It’s been a while since I’ve written on here. I suppose I thought I stopped. This was supposed to be an exploration of my time in Peru, my journey learning in South America, an exploration of that foreign identity, and now I suppose I’ve given up on getting back.
I’ve been trying to tackle redundancy and my future. I tried writing for this blog post but it seemed too negative, and not relevant to the theme.
Okay. I’m not sure if I told you if I lost my job as a journalist six months or so ago in the murky months of Covid panic, but I did, and for most of that time since I’ve been stewing in the rental I leased alone. The lease ran out three weeks ago, and I decided to move to the big city…and close to the university I used to study at.
I’ve decided to return to uni. I’m 31. Maybe I might look like a confident 25 yr old but that’s neither here nor there. I’m going to study Government and International Relations because, in my months of doubt I wondered what the point of it all was. And I knew that one can never have too much education and if they have chances to further it then they should grab it. So I took an opportunity.
I want to represent Australia one day. I want to work in an embassy. But people keep assuming I’m going back to South American soon….and I’m apprehensive about that. I don’t think planning to do that is good for me.
I’m trying hard to keep a bright face in all of it, but it’s all fitting in for the short term. I’ve found a share house near the uni, I just received the refund for my return airfare to South America that was supposed to happen in April, and I may have a sweet prospective part-time job in the new year. We shall see.
Of course, being in the city again I couldn’t resist but join Tinder again although I knew it would be a mistake because one can easily lose sense of one’s own identity by doing it. There’s also someone I like who I didn’t meet on Tinder, and although I am starting to question the future in it and the timing and all of that, I really don’t need the murkiness or distractions of Tinder to complicate my hopes. But on the other hand I need the reminder I’m my own person with no commitments and the opportunity for new experiences.

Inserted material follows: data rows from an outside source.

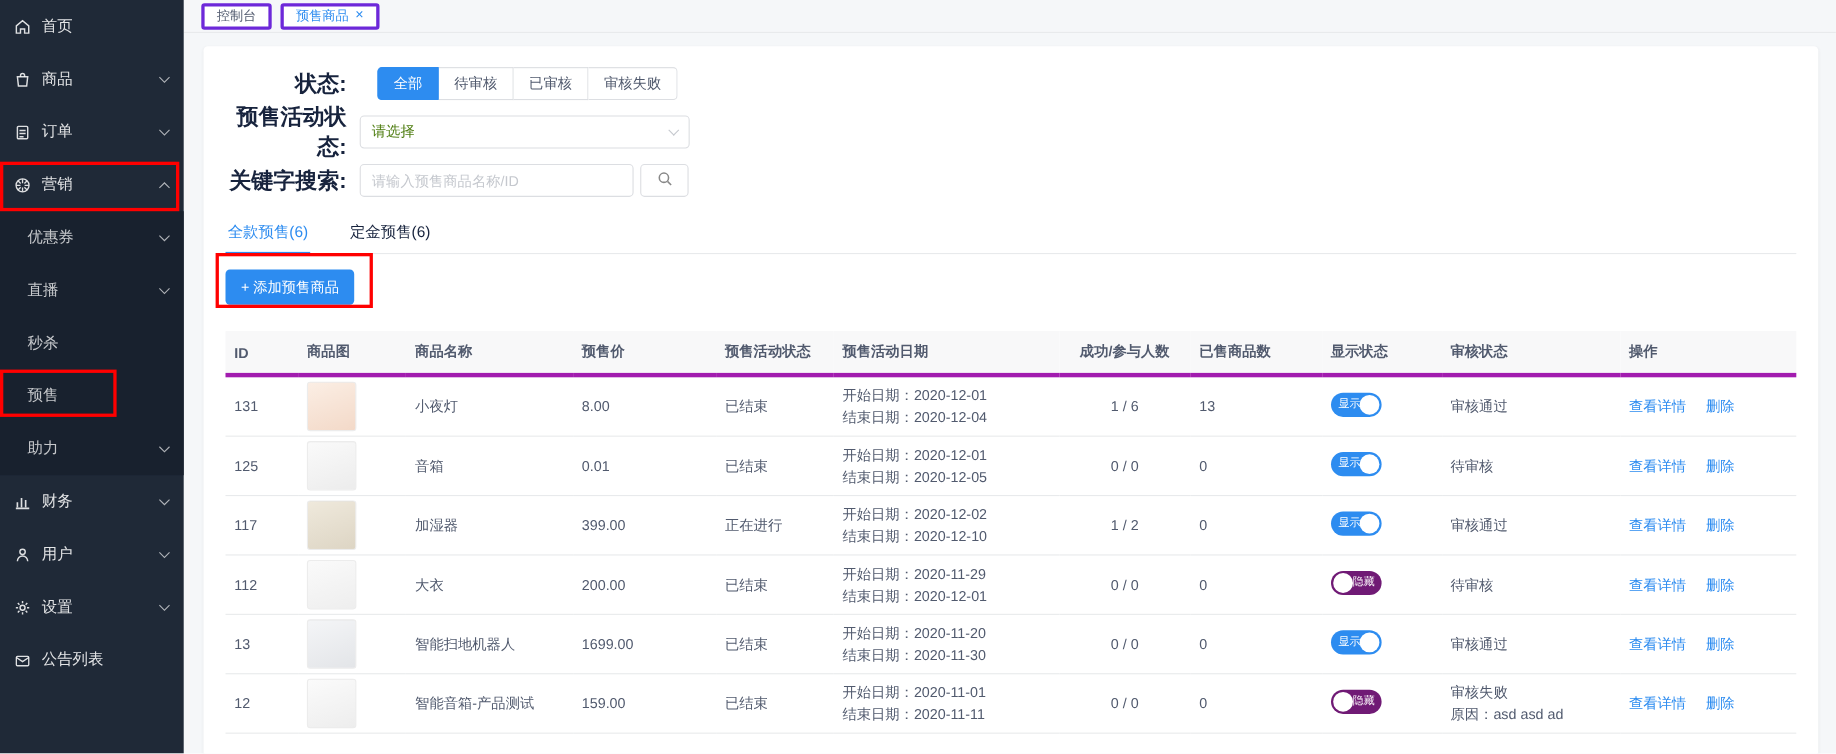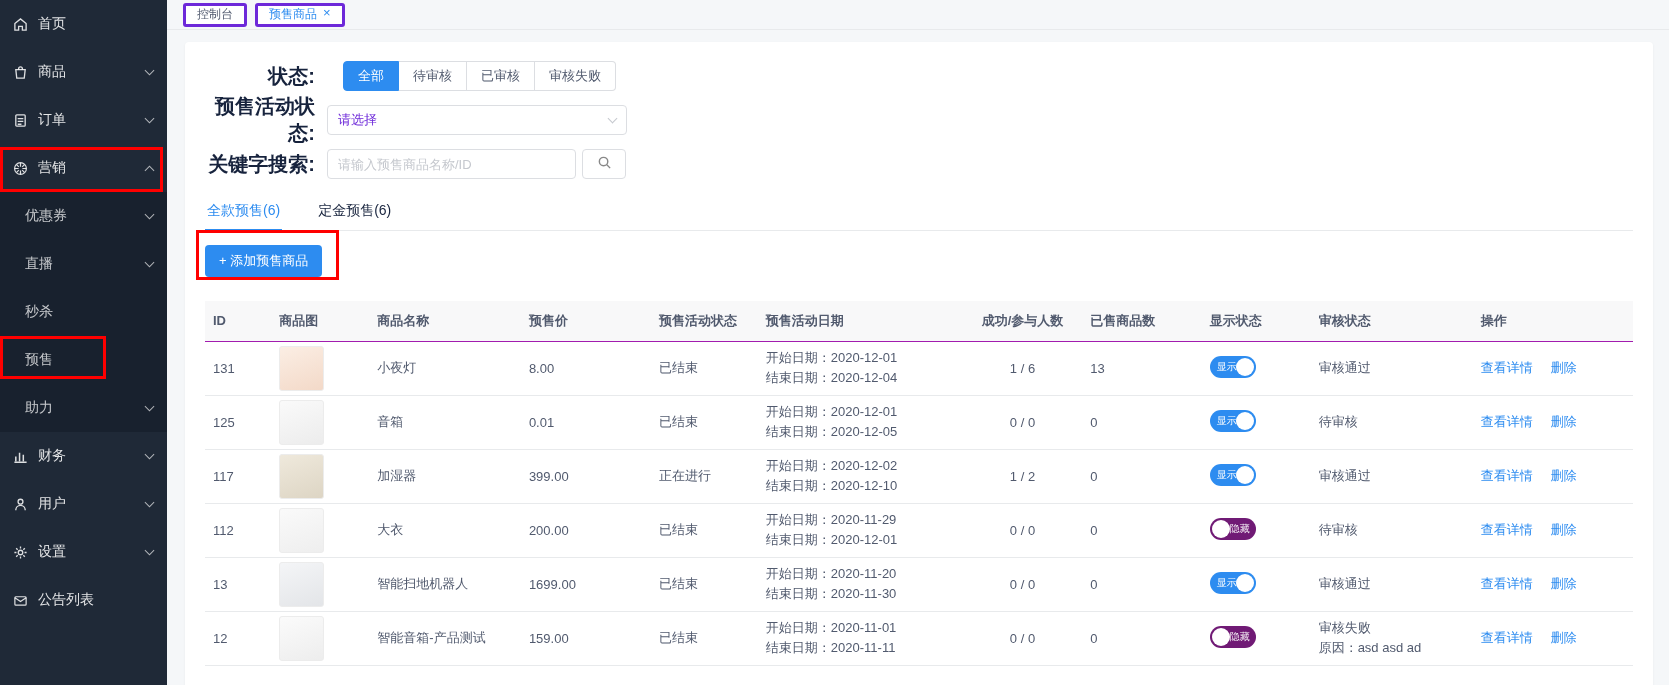--- a/index.html
+++ b/index.html
@@ -26,36 +26,36 @@
   
   .card { position:absolute; left:18px; right:16px; top:42px; bottom:-20px; background:#fff; border-radius:4px; box-shadow:0 1px 3px rgba(0,0,0,.05); padding:18px 20px 0 20px; }
 
   .filter-row { display:flex; align-items:center; height:32px; margin-bottom:12px; }
   .filter-label { width:110px; text-align:right; margin-right:12px; font-size:20px; font-weight:bold; color:#17233d; }
   .seg { display:flex; }
   .seg-btn { height:30px; padding:0 14px; display:flex; align-items:center; background:#fff; border:1px solid #dcdee2; border-left:none; font-size:13px; color:#515a6e; cursor:pointer; }
   .seg-btn:first-child { border-left:1px solid #dcdee2; border-radius:4px 0 0 4px; }
   .seg-btn:last-child { border-radius:0 4px 4px 0; }
   .seg-btn.active { background:#2d8cf0; border-color:#2d8cf0; color:#fff;margin-left:16px; }
-  .select-box { width:300px; height:30px; border:1px solid #dcdee2; border-radius:4px; background:#fff; display:flex; align-items:center; padding:4px 10px; font-size:13px; color:#6d28d9; cursor:pointer; justify-content:space-between; }
+  .select-box { width:300px; height:30px; border:1px solid #dcdee2; border-radius:4px; background:#fff; display:flex; align-items:center; padding:4px 10px; font-size:13px; color:#4d7c0f; cursor:pointer; justify-content:space-between; }
   .select-box .chev2 { width:7px; height:7px; border-right:1.5px solid #c5c8ce; border-bottom:1.5px solid #c5c8ce; transform:rotate(45deg); margin-top:-3px; }
   .kw-input { width:249px; height:30px; border:1px solid #dcdee2; border-radius:4px; padding:0 10px; font-size:13px; color:#515a6e; outline:none; font-family:inherit; }
   .kw-input::placeholder { color:#c5c8ce; }
   .search-btn { width:44px; height:30px; border:1px solid #dcdee2; border-radius:4px; background:#fff; margin-left:6px; display:flex; align-items:center; justify-content:center; cursor:pointer; }
 
   .content-tabs { display:flex; gap:34px; margin-top:14px; border-bottom:1px solid #e8eaec; }
   .ctab { font-size:14px; padding:8px 2px 10px; cursor:pointer; color:#17233d; position:relative; }
   .ctab.active { color:#2d8cf0; }
   .ctab.active::after { content:""; position:absolute; left:0; right:0; bottom:-1px; height:2px; background:#2d8cf0; }
 
   .add-btn { margin-top:14px; height:32px; padding:0 14px; background:#2d8cf0; color:#fff; border:none; border-radius:4px; font-size:13px; cursor:pointer; font-family:inherit; }
 
   
   table { width:100%; border-collapse:collapse; margin-top:24px; table-layout:fixed; font-size:13px; }
-  thead th { background:#f8f8f9; color:#515a6e; font-weight:bold; text-align:left; height:40px; padding:0 8px; border-bottom:1px solid #a21caf; white-space:nowrap; }
+  thead th { background:#f8f8f9; color:#515a6e; font-weight:bold; text-align:left; height:40px; padding:0 8px; border-bottom:4px solid #a21caf; white-space:nowrap; }
   tbody td { height:51px; padding:4px 8px; border-bottom:1px solid #e8eaec; color:#515a6e; vertical-align:middle; }
   td.center, th.center { text-align:center; }
   .thumb { width:45px; height:45px; border-radius:3px; border:1px solid #ececec; }
   .t1{background:linear-gradient(160deg,#fbeee4,#f3d9c8);} .t2{background:linear-gradient(160deg,#fafafa,#ececec);}
   .t3{background:linear-gradient(160deg,#efe9dc,#ddd5c4);} .t4{background:linear-gradient(160deg,#fafafa,#eeeeee);}
   .t5{background:linear-gradient(160deg,#f4f5f7,#e3e5e8);} .t6{background:linear-gradient(160deg,#fbfbfb,#ededed);}
   .dates div { line-height:20px; white-space:nowrap; }
   .switch { position:relative; width:46px; height:22px; border-radius:11px; cursor:pointer; display:inline-block; }
   .switch.on { background:#2d8cf0; }
   .switch.off { background:#701a75; }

And I had a special experience. I saw a Colombiana on Tinder and I super-liked her and although she was aloof for a bit she began to realise that I really was fascinated with Latam, and knew a little bit of Spanish. This afternoon our lengthy conversation on the app was in Spanish and it’s put me in a bad mood. I’ve taken a spanish lesson each week with a Colombian teacher on Skype, but this was real life, not practice, and it made me feel that I had learned so little when it mattered.
I’m troubled by the whole thing though. I really don’t want a latina fetish, and I guess I want to move away from my south american fascination. It’s getting in the way of my life. Somehow every new conversation I’ve had in 18 months drags back to it.
And yet here we are. I’m a more colourful character. I’m passionate. Yet despite popular opinion passion is not sexy or desirable. Passion is alienating, because before you know it you’ve walked away from everything and everyone that could have been relatable.